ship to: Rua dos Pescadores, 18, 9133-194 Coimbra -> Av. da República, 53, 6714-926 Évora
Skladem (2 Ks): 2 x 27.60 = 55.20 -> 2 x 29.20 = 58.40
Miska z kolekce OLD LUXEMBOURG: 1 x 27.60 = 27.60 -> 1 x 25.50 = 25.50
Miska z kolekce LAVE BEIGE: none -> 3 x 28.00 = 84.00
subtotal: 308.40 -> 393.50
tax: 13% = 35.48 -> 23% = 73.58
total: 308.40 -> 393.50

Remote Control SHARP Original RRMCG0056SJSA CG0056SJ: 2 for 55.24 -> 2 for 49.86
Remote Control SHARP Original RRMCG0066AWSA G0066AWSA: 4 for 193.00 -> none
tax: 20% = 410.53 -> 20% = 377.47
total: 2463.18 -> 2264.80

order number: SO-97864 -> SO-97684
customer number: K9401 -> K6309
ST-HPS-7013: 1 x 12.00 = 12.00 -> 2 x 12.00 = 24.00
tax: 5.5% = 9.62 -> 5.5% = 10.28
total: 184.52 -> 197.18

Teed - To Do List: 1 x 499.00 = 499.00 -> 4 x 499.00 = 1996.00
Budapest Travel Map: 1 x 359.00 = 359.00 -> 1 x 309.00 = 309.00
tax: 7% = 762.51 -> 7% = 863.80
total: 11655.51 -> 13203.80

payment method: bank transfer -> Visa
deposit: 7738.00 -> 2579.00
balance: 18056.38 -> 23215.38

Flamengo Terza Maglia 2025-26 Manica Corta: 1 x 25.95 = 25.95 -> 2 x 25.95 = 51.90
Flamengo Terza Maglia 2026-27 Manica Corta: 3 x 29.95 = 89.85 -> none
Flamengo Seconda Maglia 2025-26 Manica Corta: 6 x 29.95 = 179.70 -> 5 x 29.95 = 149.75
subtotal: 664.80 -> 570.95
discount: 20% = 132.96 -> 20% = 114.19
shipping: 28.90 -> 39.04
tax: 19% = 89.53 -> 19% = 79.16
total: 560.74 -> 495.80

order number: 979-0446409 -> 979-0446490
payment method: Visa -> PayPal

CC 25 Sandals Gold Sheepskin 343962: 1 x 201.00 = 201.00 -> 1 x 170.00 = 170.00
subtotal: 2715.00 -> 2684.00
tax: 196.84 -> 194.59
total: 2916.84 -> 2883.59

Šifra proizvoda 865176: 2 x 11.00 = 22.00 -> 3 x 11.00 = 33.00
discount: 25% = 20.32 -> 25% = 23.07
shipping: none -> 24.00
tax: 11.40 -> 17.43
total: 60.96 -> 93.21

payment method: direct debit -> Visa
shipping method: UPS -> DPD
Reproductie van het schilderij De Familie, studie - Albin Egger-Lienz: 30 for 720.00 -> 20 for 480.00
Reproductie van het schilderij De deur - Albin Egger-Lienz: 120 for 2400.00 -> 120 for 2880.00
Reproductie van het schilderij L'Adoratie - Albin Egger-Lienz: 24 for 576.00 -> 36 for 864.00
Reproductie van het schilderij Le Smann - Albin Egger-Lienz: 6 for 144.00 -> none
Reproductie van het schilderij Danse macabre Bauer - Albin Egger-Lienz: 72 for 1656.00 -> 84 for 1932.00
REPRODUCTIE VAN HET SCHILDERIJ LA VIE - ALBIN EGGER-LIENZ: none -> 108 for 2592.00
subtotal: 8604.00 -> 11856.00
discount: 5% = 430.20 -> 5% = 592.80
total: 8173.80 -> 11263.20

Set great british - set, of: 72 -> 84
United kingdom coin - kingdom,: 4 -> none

Exercise details.
Considering only the material above, set down every line from the one with "tax: 196.84 -> 194.59" to the one with "Reproductie van het schilderij De deur", inclusive, exactly as written.

Output.
tax: 196.84 -> 194.59
total: 2916.84 -> 2883.59

Šifra proizvoda 865176: 2 x 11.00 = 22.00 -> 3 x 11.00 = 33.00
discount: 25% = 20.32 -> 25% = 23.07
shipping: none -> 24.00
tax: 11.40 -> 17.43
total: 60.96 -> 93.21

payment method: direct debit -> Visa
shipping method: UPS -> DPD
Reproductie van het schilderij De Familie, studie - Albin Egger-Lienz: 30 for 720.00 -> 20 for 480.00
Reproductie van het schilderij De deur - Albin Egger-Lienz: 120 for 2400.00 -> 120 for 2880.00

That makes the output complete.